### Difference listings
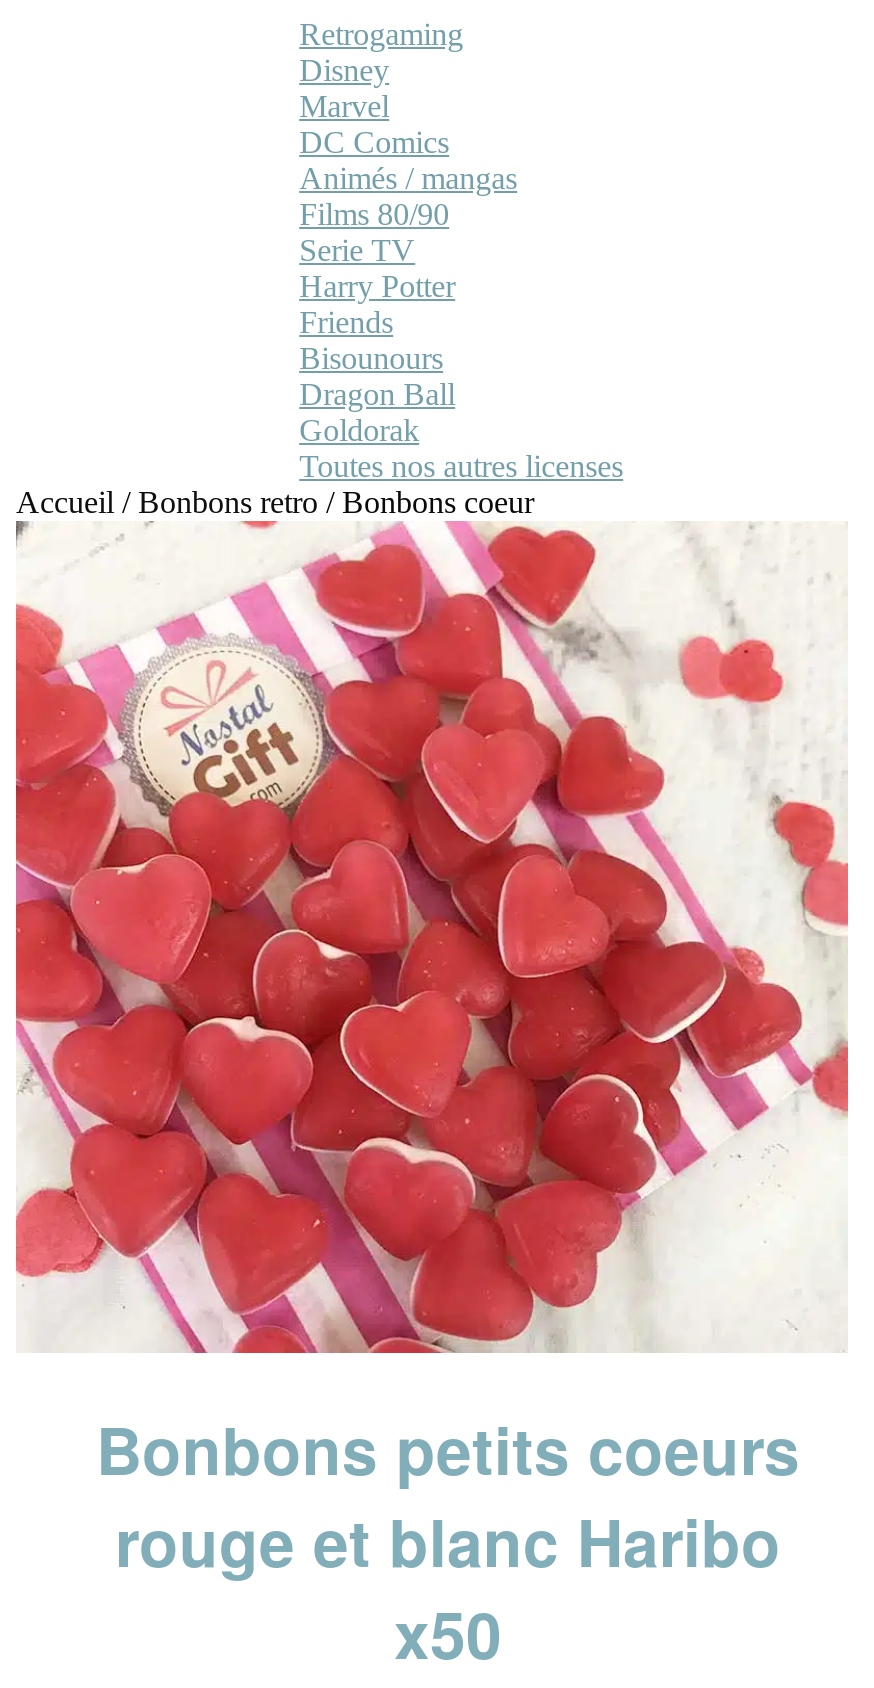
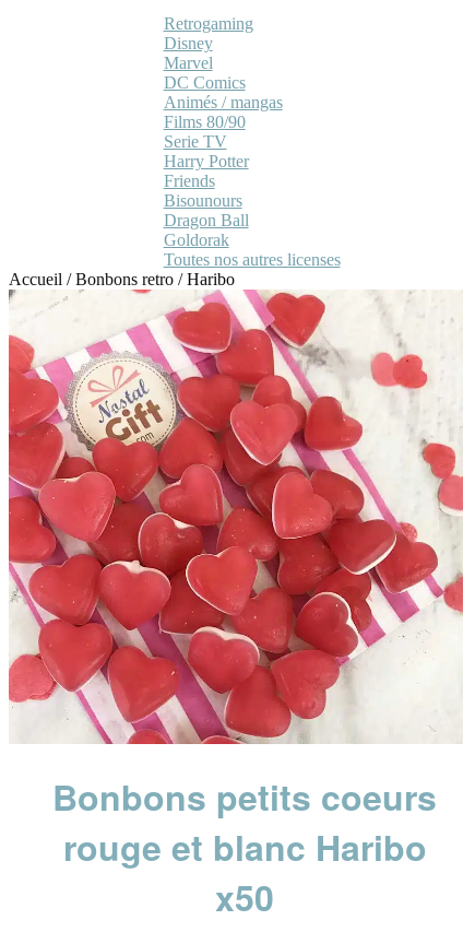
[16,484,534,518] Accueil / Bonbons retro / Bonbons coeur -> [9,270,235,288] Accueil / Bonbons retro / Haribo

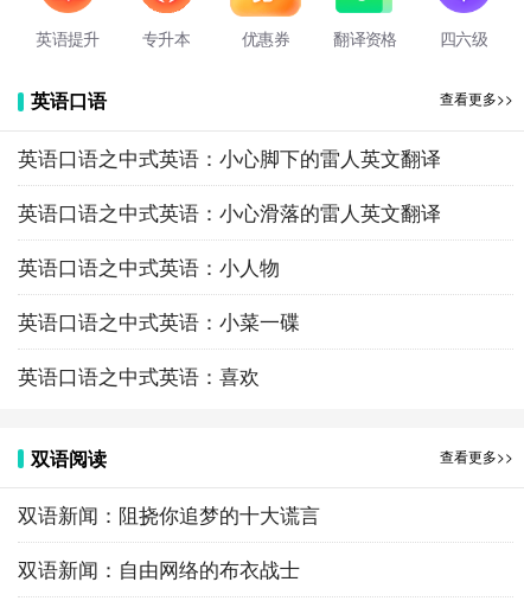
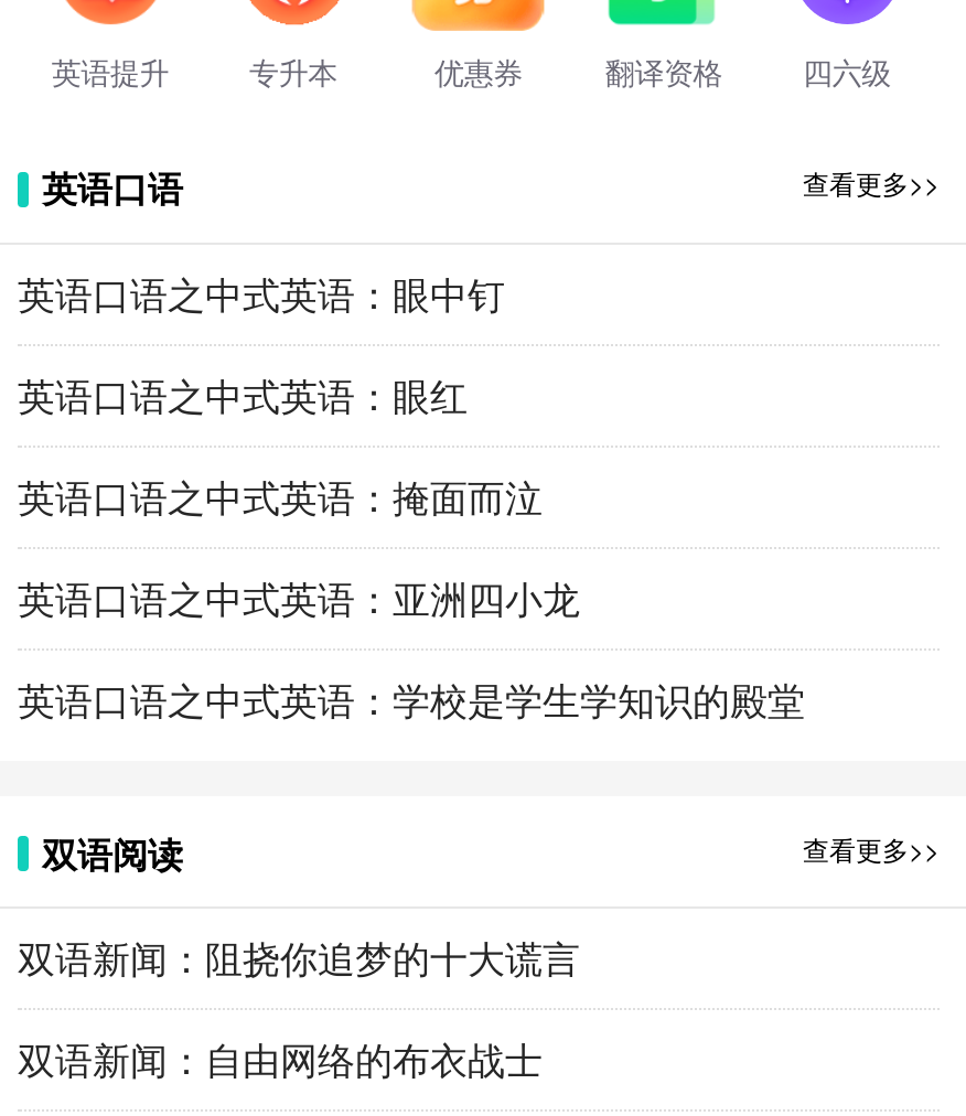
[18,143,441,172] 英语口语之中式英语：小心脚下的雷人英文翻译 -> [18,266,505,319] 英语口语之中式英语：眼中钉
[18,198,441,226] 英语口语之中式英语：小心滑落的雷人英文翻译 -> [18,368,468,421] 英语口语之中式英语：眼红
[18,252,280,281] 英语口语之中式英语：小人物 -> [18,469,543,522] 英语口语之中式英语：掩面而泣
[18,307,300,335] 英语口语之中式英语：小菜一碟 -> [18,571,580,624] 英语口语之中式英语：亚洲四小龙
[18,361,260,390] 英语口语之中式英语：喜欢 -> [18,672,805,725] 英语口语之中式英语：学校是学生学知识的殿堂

### Exercise
Start with the line above that contains "[18,143,441,172] 英语口语之中式英语：小心脚下的雷人英文翻译 ->" and stop after the line that contains "[18,307,300,335] 英语口语之中式英语：小菜一碟 ->". Output those lines exactly, and only those.

### Response to the exercise
[18,143,441,172] 英语口语之中式英语：小心脚下的雷人英文翻译 -> [18,266,505,319] 英语口语之中式英语：眼中钉
[18,198,441,226] 英语口语之中式英语：小心滑落的雷人英文翻译 -> [18,368,468,421] 英语口语之中式英语：眼红
[18,252,280,281] 英语口语之中式英语：小人物 -> [18,469,543,522] 英语口语之中式英语：掩面而泣
[18,307,300,335] 英语口语之中式英语：小菜一碟 -> [18,571,580,624] 英语口语之中式英语：亚洲四小龙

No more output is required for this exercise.